* **EXERCISE DESCRIPTION**: A word-for-word copy of the records that follow is needed, with every picture omitted.
-*-
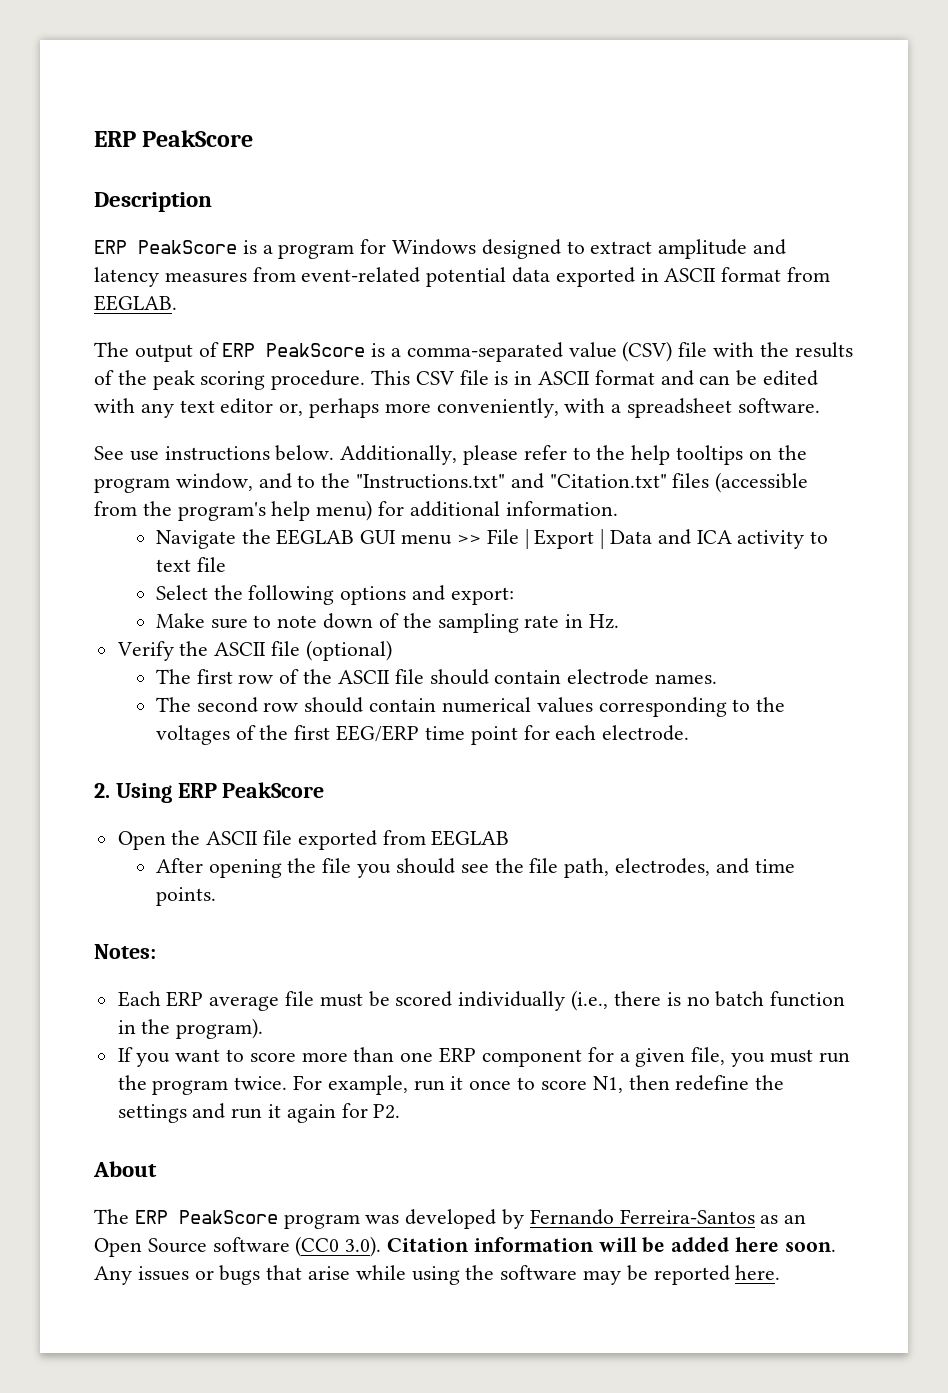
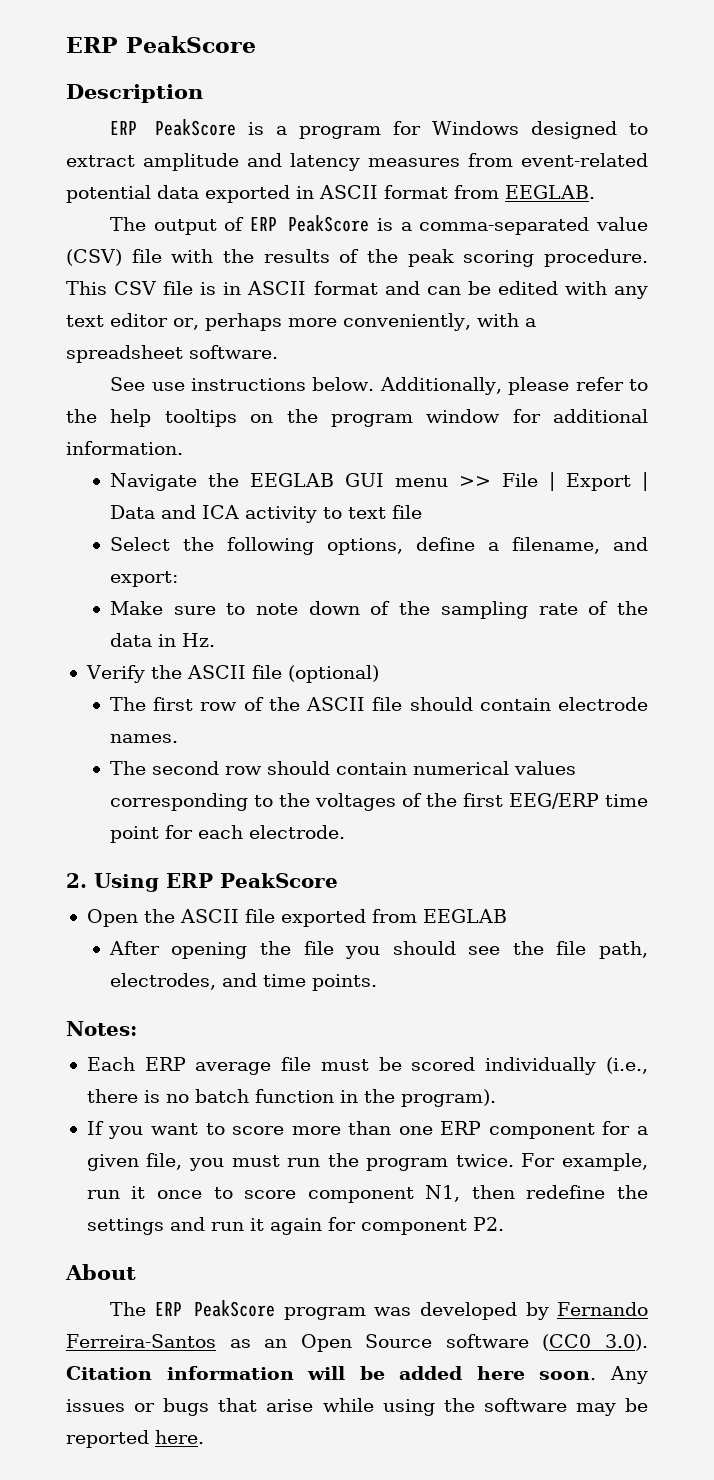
[175,472,809,493] [94,500,373,521] window, and to the "Instructions.txt" and "Citation.txt" files (accessible from the program's help menu) -> [426,409,501,423] window
[340,586,407,605] options -> [326,537,600,555] options, define a filename,
(560, 621) none -> [588,601,648,615] [109,633,152,647] of the data
(587, 1085) none -> [307,1187,414,1203] component
(368, 1110) none -> [360,1219,467,1235] component

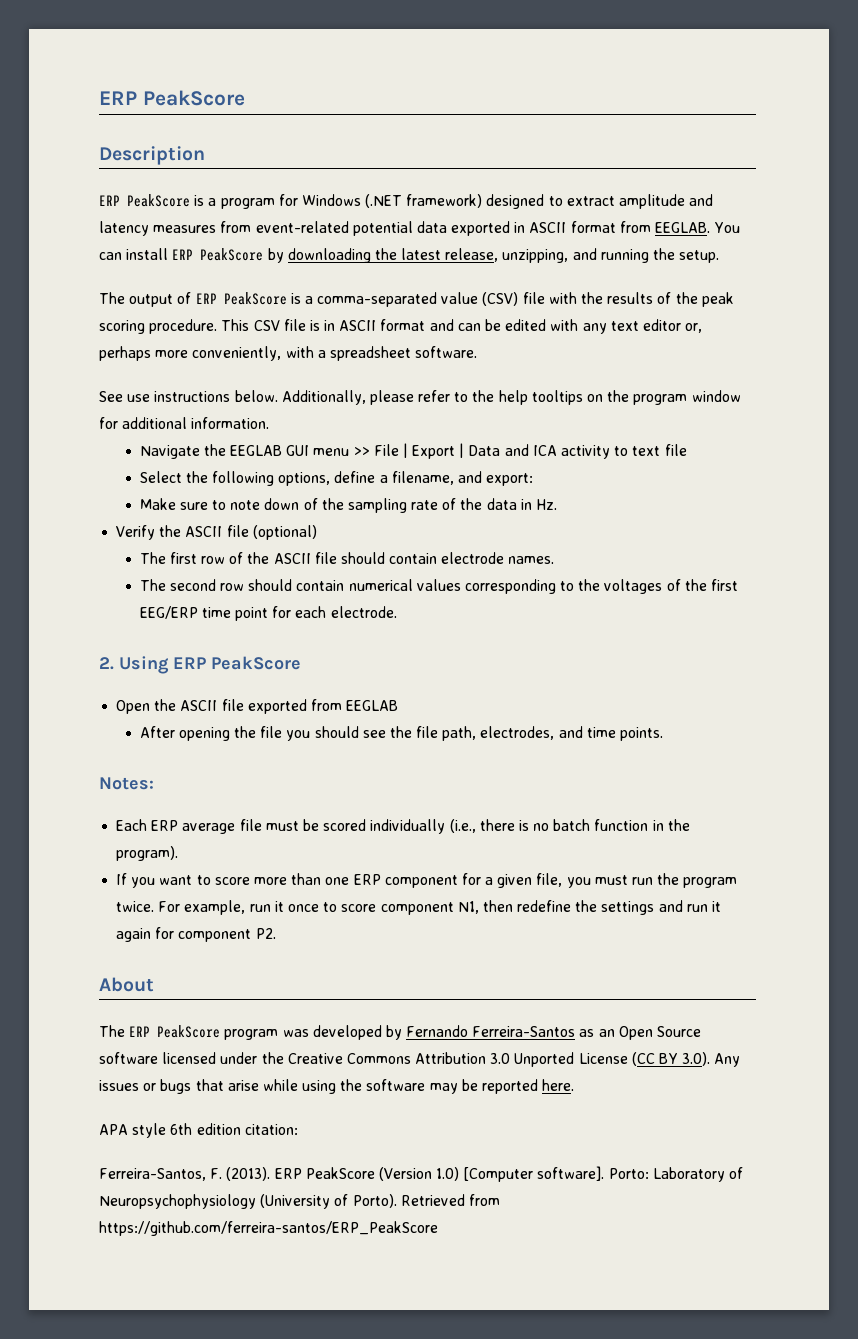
(520, 128) none -> [365,194,483,208] (.NET framework)
(595, 192) none -> [714,222,741,233] [99,248,720,263] You can install ERP PeakScore by downloading the latest release, unzipping, and running the setup.
[542,1334,648,1351] [66,1366,597,1380] (CC0 3.0). Citation information will be added here soon. -> [162,1052,711,1067] licensed under the Creative Commons Attribution 3.0 Unported License (CC BY 3.0).
(204, 1437) none -> [99,1123,298,1138] [99,1166,744,1182] [99,1194,500,1209] [99,1221,438,1236] // APA style 6th edition citation: // Ferreira-Santos, F. (2013). ERP PeakScore (Version 1.0) [Computer software]. Porto: Laboratory of Neuropsychophysiology (University of Porto). Retrieved from https://github.com/ferreira-santos/ERP_PeakScore

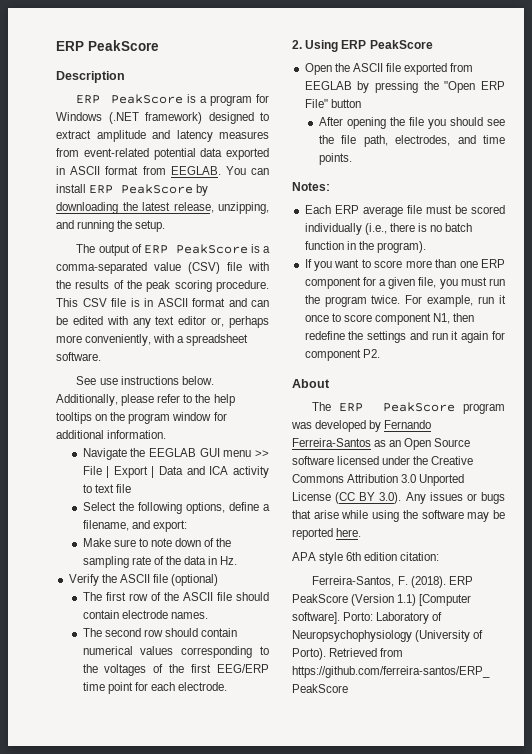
(399, 705) none -> [357,81,505,93] [304,99,361,108] by pressing the "Open ERP File" button
[226,1167,271,1181] (2013). -> [410,576,446,588] (2018).
[436,1167,460,1181] 1.0) -> [397,594,417,606] 1.1)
-*-
* **FINAL ANSWER**:
[175,472,809,493] [94,500,373,521] window, and to the "Instructions.txt" and "Citation.txt" files (accessible from the program's help menu) -> [426,409,501,423] window
[340,586,407,605] options -> [326,537,600,555] options, define a filename,
(560, 621) none -> [588,601,648,615] [109,633,152,647] of the data
(587, 1085) none -> [307,1187,414,1203] component
(368, 1110) none -> [360,1219,467,1235] component

(520, 128) none -> [365,194,483,208] (.NET framework)
(595, 192) none -> [714,222,741,233] [99,248,720,263] You can install ERP PeakScore by downloading the latest release, unzipping, and running the setup.
[542,1334,648,1351] [66,1366,597,1380] (CC0 3.0). Citation information will be added here soon. -> [162,1052,711,1067] licensed under the Creative Commons Attribution 3.0 Unported License (CC BY 3.0).
(204, 1437) none -> [99,1123,298,1138] [99,1166,744,1182] [99,1194,500,1209] [99,1221,438,1236] // APA style 6th edition citation: // Ferreira-Santos, F. (2013). ERP PeakScore (Version 1.0) [Computer software]. Porto: Laboratory of Neuropsychophysiology (University of Porto). Retrieved from https://github.com/ferreira-santos/ERP_PeakScore

(399, 705) none -> [357,81,505,93] [304,99,361,108] by pressing the "Open ERP File" button
[226,1167,271,1181] (2013). -> [410,576,446,588] (2018).
[436,1167,460,1181] 1.0) -> [397,594,417,606] 1.1)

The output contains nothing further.